Capítulo 23: La Pesca

TODAVÍA BRILLABAN LAS estrellas en la bóveda de zafir y las aves dormitaban aún en las ramas, cuando una alegre comitiva recorría ya las calles del pueblo, dirigiéndose al lago, a la alegre luz de las antorchas de brea, que llaman comúnmente bucpes.

Eran cinco jovencitas que marchaban aprisa, cogidas de las manos o de la cintura, seguidas de algunas ancianas y de varias criadas que llevaban graciosamente sobre sus cabezas cestos llenos de provisiones, platos, etc.

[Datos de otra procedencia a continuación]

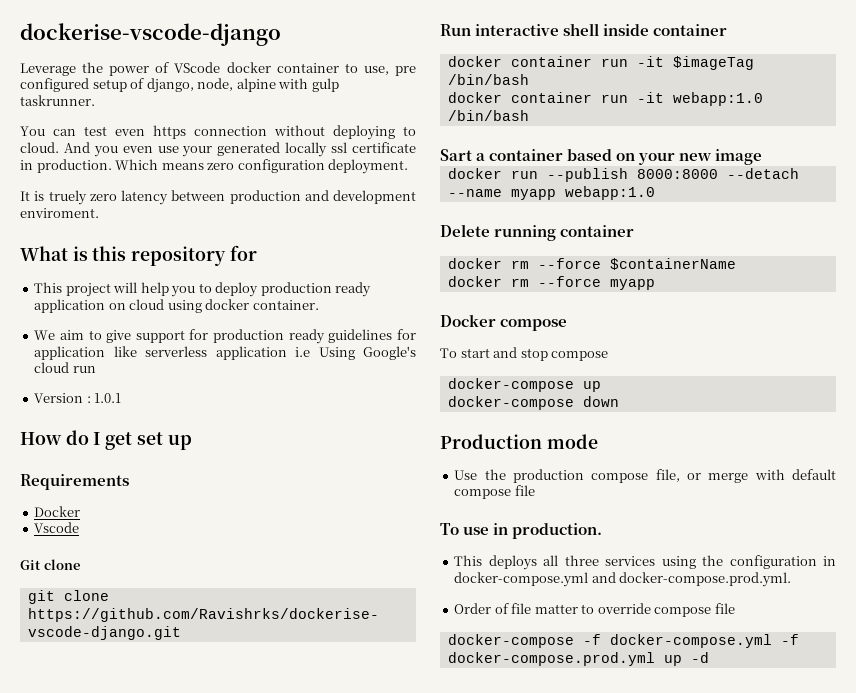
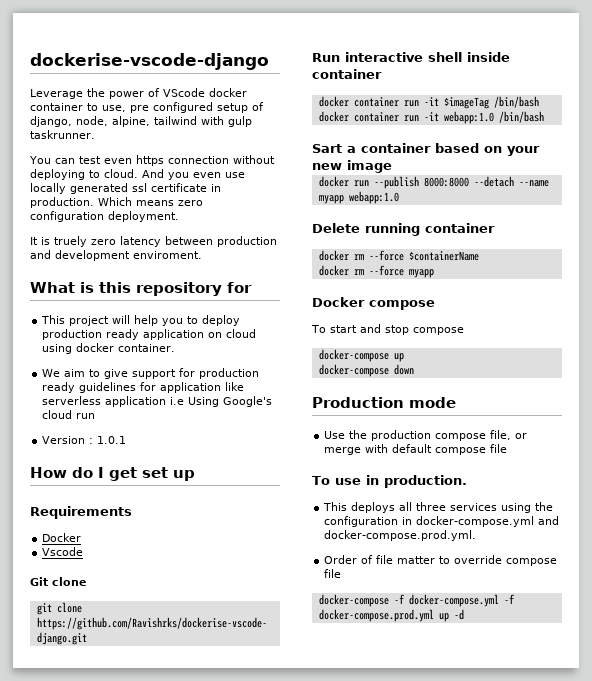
[236,78,276,92] alpine -> [112,116,197,127] alpine, tailwind
[182,142,328,157] your generated locally -> [30,183,128,194] locally generated

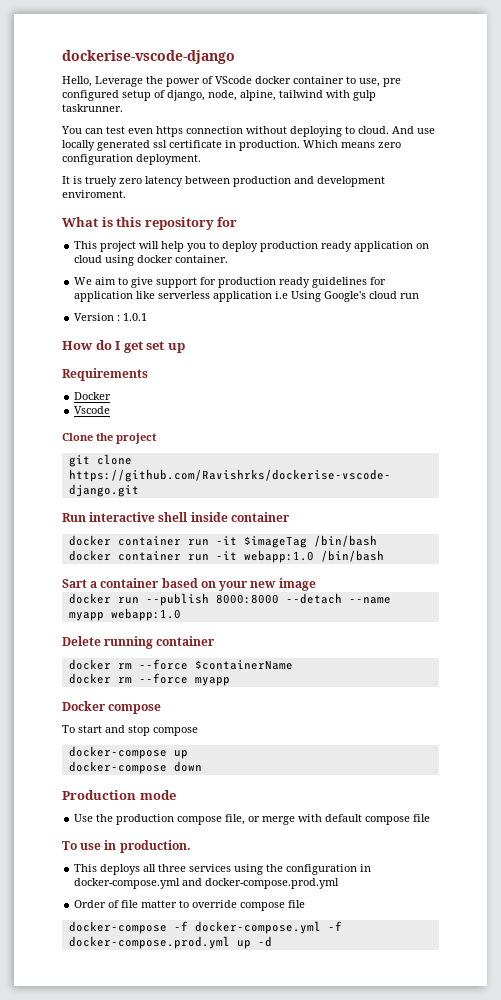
(269, 61) none -> [62,76,92,87] Hello,
[168,172,221,180] you even -> (414, 130) none
[30,577,86,586] Git clone -> [62,433,157,444] Clone the project
[324,530,477,541] docker-compose.prod.yml. -> [205,878,340,889] docker-compose.prod.yml

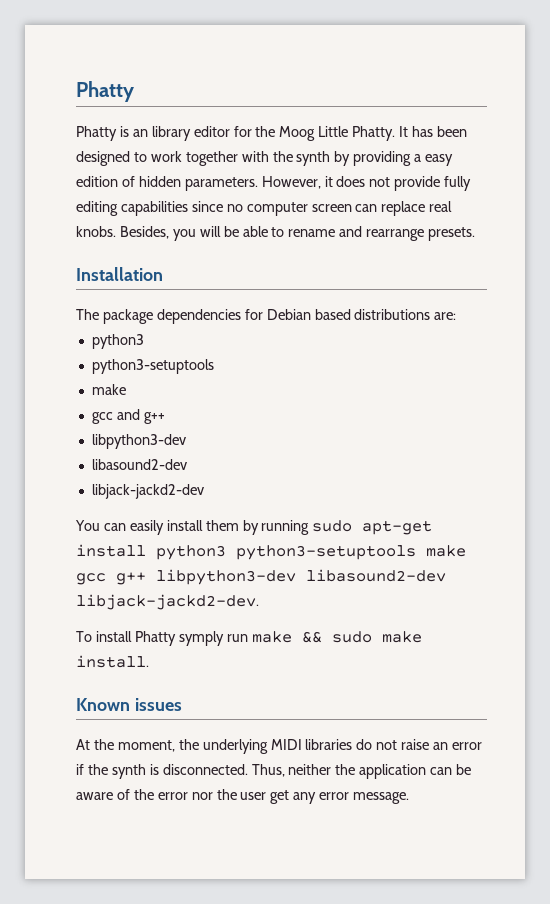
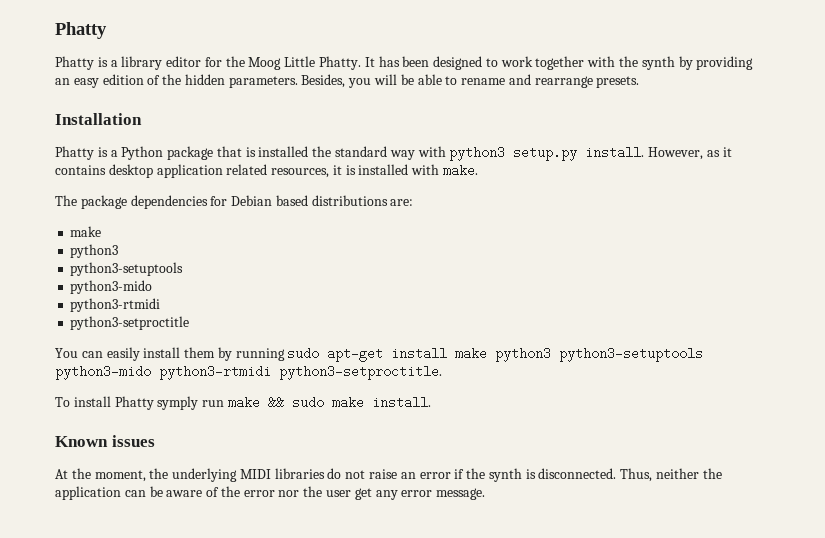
[132,129,148,137] an -> [110,60,118,67] a
[414,154,422,162] a -> [55,78,70,85] an
(135, 181) none -> [162,74,182,85] the
[261,176,472,191] [76,201,453,216] [76,226,116,237] However, it does not provide fully editing capabilities since no computer screen can replace real knobs. -> (298, 82) none
(163, 274) none -> [55,146,732,161] [55,164,479,178] // Phatty is a Python package that is installed the standard way with python3 setup.py install. However, as it contains desktop application related resources, it is installed with make.
(457, 316) none -> [70,226,102,237] // make
[91,384,126,395] [91,409,165,424] [91,434,186,449] [91,459,187,470] [91,484,204,499] make // gcc and g++ // libpython3-dev // libasound2-dev // libjack-jackd2-dev -> [70,280,153,294] [70,298,161,312] [70,316,190,330] python3-mido // python3-rtmidi // python3-setproctitle
(146, 550) none -> [455,347,488,360] make
[426,545,466,557] [76,569,446,585] [76,594,259,610] make gcc g++ libpython3-dev libasound2-dev libjack-jackd2-dev. -> [55,365,442,380] python3-mido python3-rtmidi python3-setproctitle.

Al ver los semblantes en que ríe la juventud y brillan las esperanzas; al contemplar cómo flota al viento la abundante y negra cabellera y los anchos pliegues de sus vestidos, las tomaríamos por divinidades de la noche huyendo del día, si no supiésemos que son María Clara con sus cuatro amigas: la alegre Sinang, su prima, la severa Victoria, la hermosa Iday y la pensativa Neneng, la belleza modesta y temerosa.

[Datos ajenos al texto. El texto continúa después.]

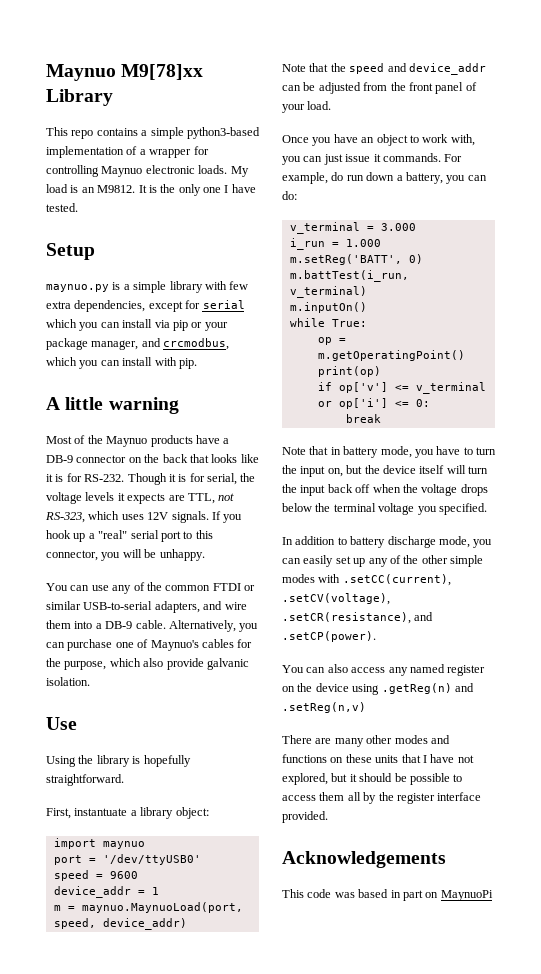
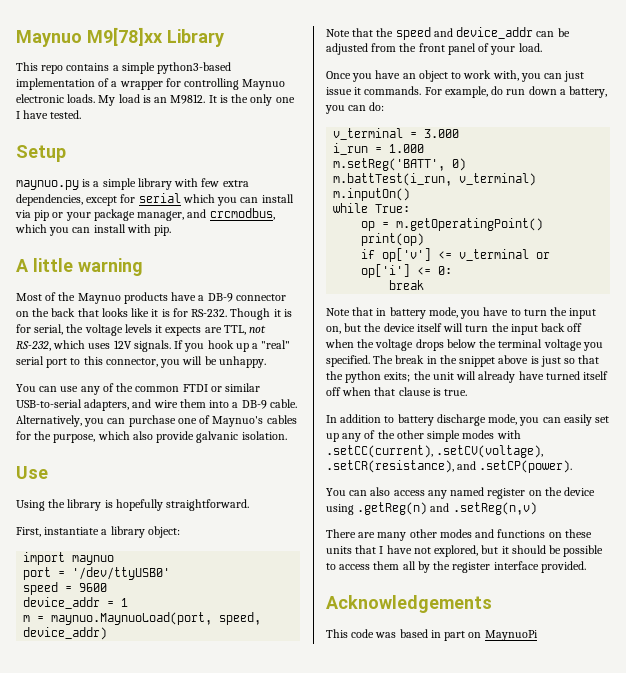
[45,512,85,523] RS-323, -> [16,341,51,351] RS-232,
[74,808,128,816] instantuate -> [44,527,100,535] instantiate
(487, 509) none -> [373,355,600,367] [326,371,609,383] [326,387,468,396] The break in the snippet above is just so that the python exits; the unit will already have turned itself off when that clause is true.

Conversaban animadamente, reían, se pellizcaban, se hablaban al oído y después prorrumpían en carcajadas.

- ¡Vais a despertar a la gente que aún está durmiendo! –les reprendía tía Isabel-; cuando éramos jóvenes no alborotábamos tanto.

- ¡Tampoco madrugarían Uds. como nosotras, ni serían los viejos tan dormilones! –contestaba la pequeña Sinang.

Callábanse un momento, procuraban bajar la voz, pero pronto se olvidaban, reían y llenaban la calle con sus juveniles y frescos acentos.

- ¡Hazte la resentida; no le hables! –decía Sinang a María Clara-, ¡ríñele para que no se acostumbre mal!.

- ¡No seas tan exigente! –decía Iday.

- ¡Sé exigente, no seas tonta!. ¡El novio debe obedecer mientras es novio que después cuando es marido hace lo que le da la gana! –aconsejaba la pequeña Sinang.

- ¿Qué entiendes tú de eso, niña? –le corregía su prima Victoria.

- ¡Sst, silencio, que vienen!.

En efecto, venía un grupo de jóvenes alumbrándose con grandes antorchas de caña. Marchaban bastante serios al son de una guitarra.

- ¡Parece guitarra de mendigo! –dijo Sinang.

Cuando los dos grupos se encontraron, eran las mujeres las que guardaban un continente serio y formal como si aún no hubiesen aprendido a reír; por el contrario, los hombres hablaban, saludaban, sonreían y hacían seis preguntas para obtener media contestación.

- ¿Está el lago tranquilo?. ¿Creéis que vamos a tener buen tiempo? –preguntaban las madres.

- ¡No os inquietéis, señoras, yo no sé nadar bien! –contestaba un joven flaco, alto y delgado.

- ¡Debíamos antes haber oído misa! – suspiraba tía Isabel juntando las manos.

- Aún hay tiempo señora; Albino, que en su tiempo fue seminarista, la puede decir en la barca –contestó otro señalando al joven flaco y alto.